**EXERCISE INPUTS:**
******************************

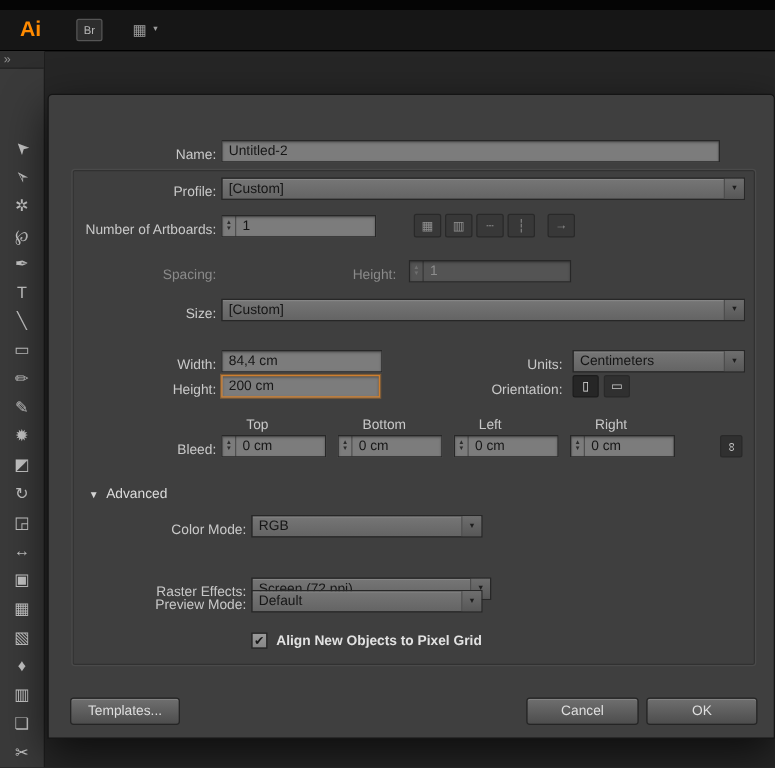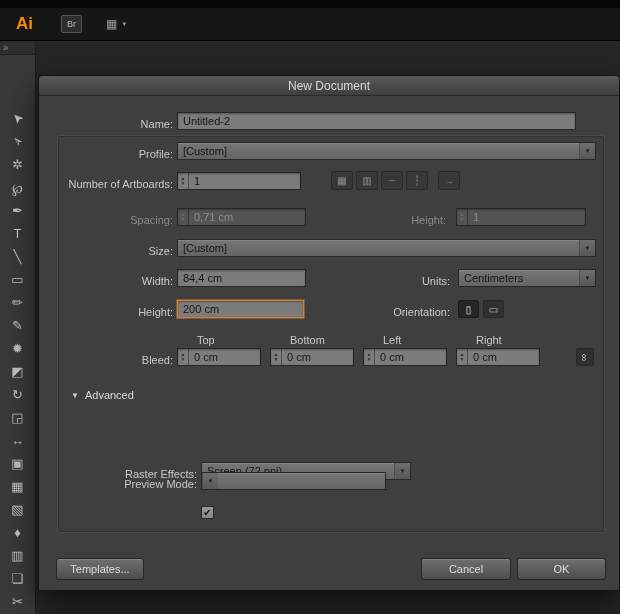--- a/index.html
+++ b/index.html
@@ -113,7 +113,6 @@
   </div>
 
   <div class="dialog">
-    <div class="titlebar">New Document</div>
     <div class="groupbox"></div>
 
     <div class="row" style="left:8px;top:36px">

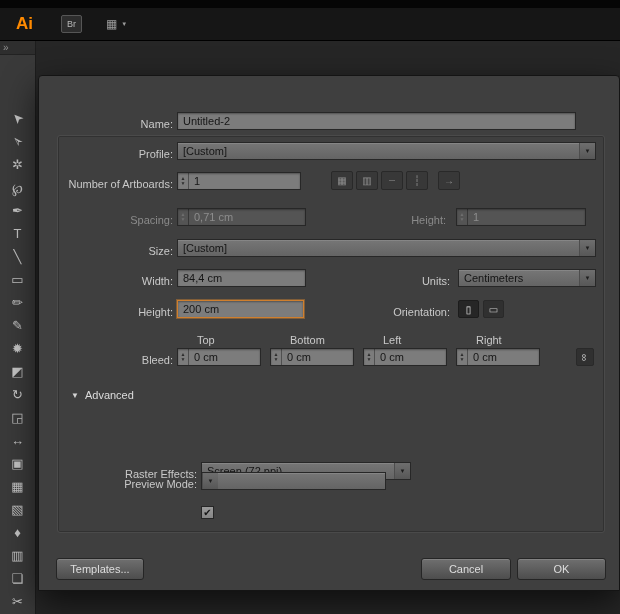--- a/index.html
+++ b/index.html
@@ -160,13 +160,6 @@
 
     <div class="row" style="left:8px;top:132px">
       <div class="lbl dis" style="width:126px">Spacing:</div>
-      <div class="input dis" style="width:129px">
-        <span class="spin">
-          <i>▲</i>
-          <i>▼</i>
-        </span>
-        <span class="val">0,71 cm</span>
-      </div>
       <div class="lbl dis" style="width:140px">Height:</div>
       <div class="input dis" style="width:130px;margin-left:6px">
         <span class="spin">

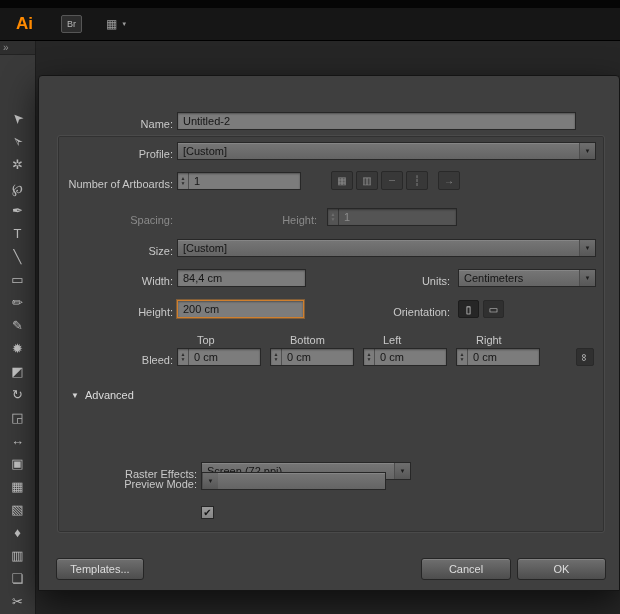--- a/index.html
+++ b/index.html
@@ -178,7 +178,7 @@
       </div>
     </div>
 
-    <div class="row" style="left:8px;top:193px">
+    <div class="row" style="left:8px;top:204px">
       <div class="lbl" style="width:126px">Width:</div>
       <div class="input plain" style="width:129px">
         <span class="val">84,4 cm</span>

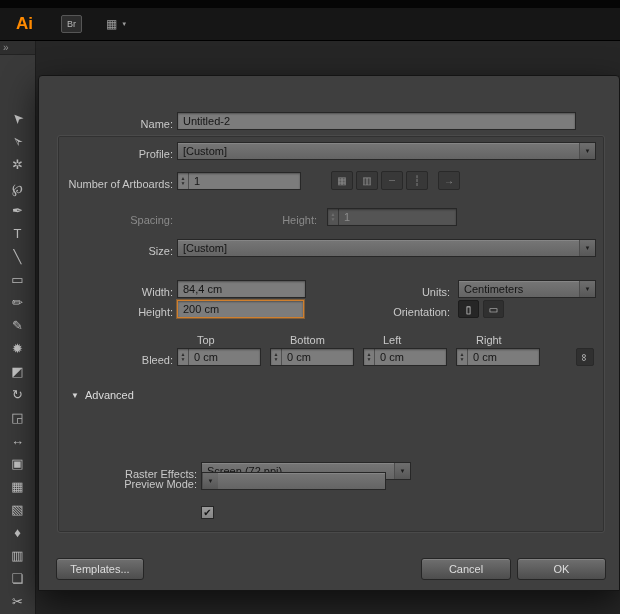--- a/index.html
+++ b/index.html
@@ -253,6 +253,13 @@
       <span>Advanced</span>
     </div>
 
+    <div class="row" style="left:8px;top:336px">
+      <div class="lbl" style="width:150px">Color Mode:</div>
+      <div class="dd" style="width:185px">
+        <span class="txt">RGB</span>
+        <span class="arr">▼</span>
+      </div>
+    </div>
 
     <div class="row" style="left:8px;top:386px">
       <div class="lbl" style="width:150px">Raster Effects:</div>

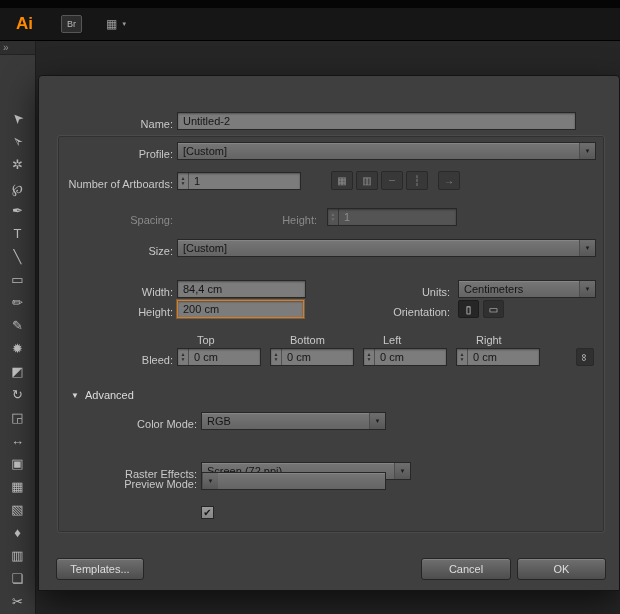--- a/index.html
+++ b/index.html
@@ -263,7 +263,7 @@
 
     <div class="row" style="left:8px;top:386px">
       <div class="lbl" style="width:150px">Raster Effects:</div>
-      <div class="dd" style="width:210px">
+      <div class="dd" style="width:192px">
         <span class="txt">Screen (72 ppi)</span>
         <span class="arr">▼</span>
       </div>

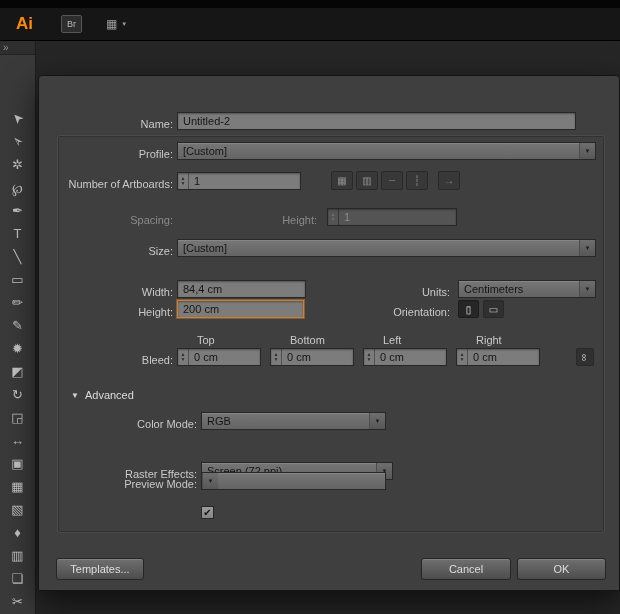--- a/index.html
+++ b/index.html
@@ -272,6 +272,7 @@
     <div class="row" style="left:8px;top:396px">
       <div class="lbl" style="width:150px">Preview Mode:</div>
       <div class="dd" style="width:185px">
+        <span class="txt">Default</span>
         <span class="arr">▼</span>
       </div>
     </div>

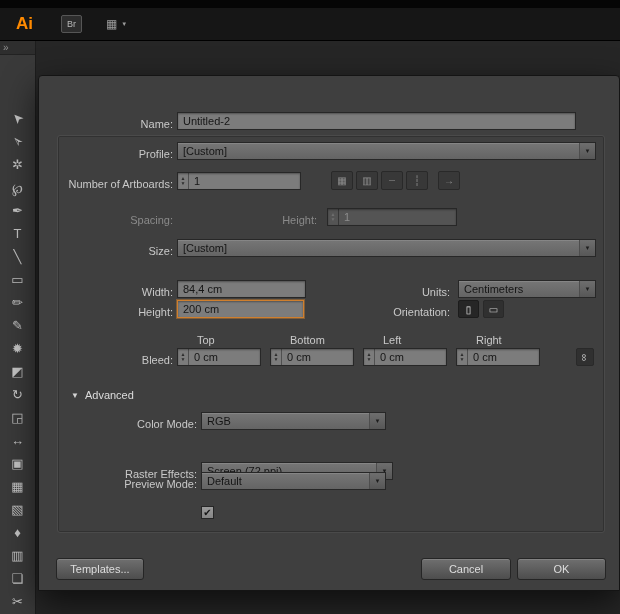--- a/index.html
+++ b/index.html
@@ -281,6 +281,7 @@
       <span class="chk">
         <i style="font-style:normal">✔</i>
       </span>
+      <span class="cbl">Align New Objects to Pixel Grid</span>
     </div>
 
     <div class="btn" style="left:17px;top:482px;width:88px">Templates...</div>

******************************

**TASK TO CARRY OUT:** What is the number of lines in these records that contain "Mode"? Reply with the number only.

**EXERCISE SOLUTION:** 2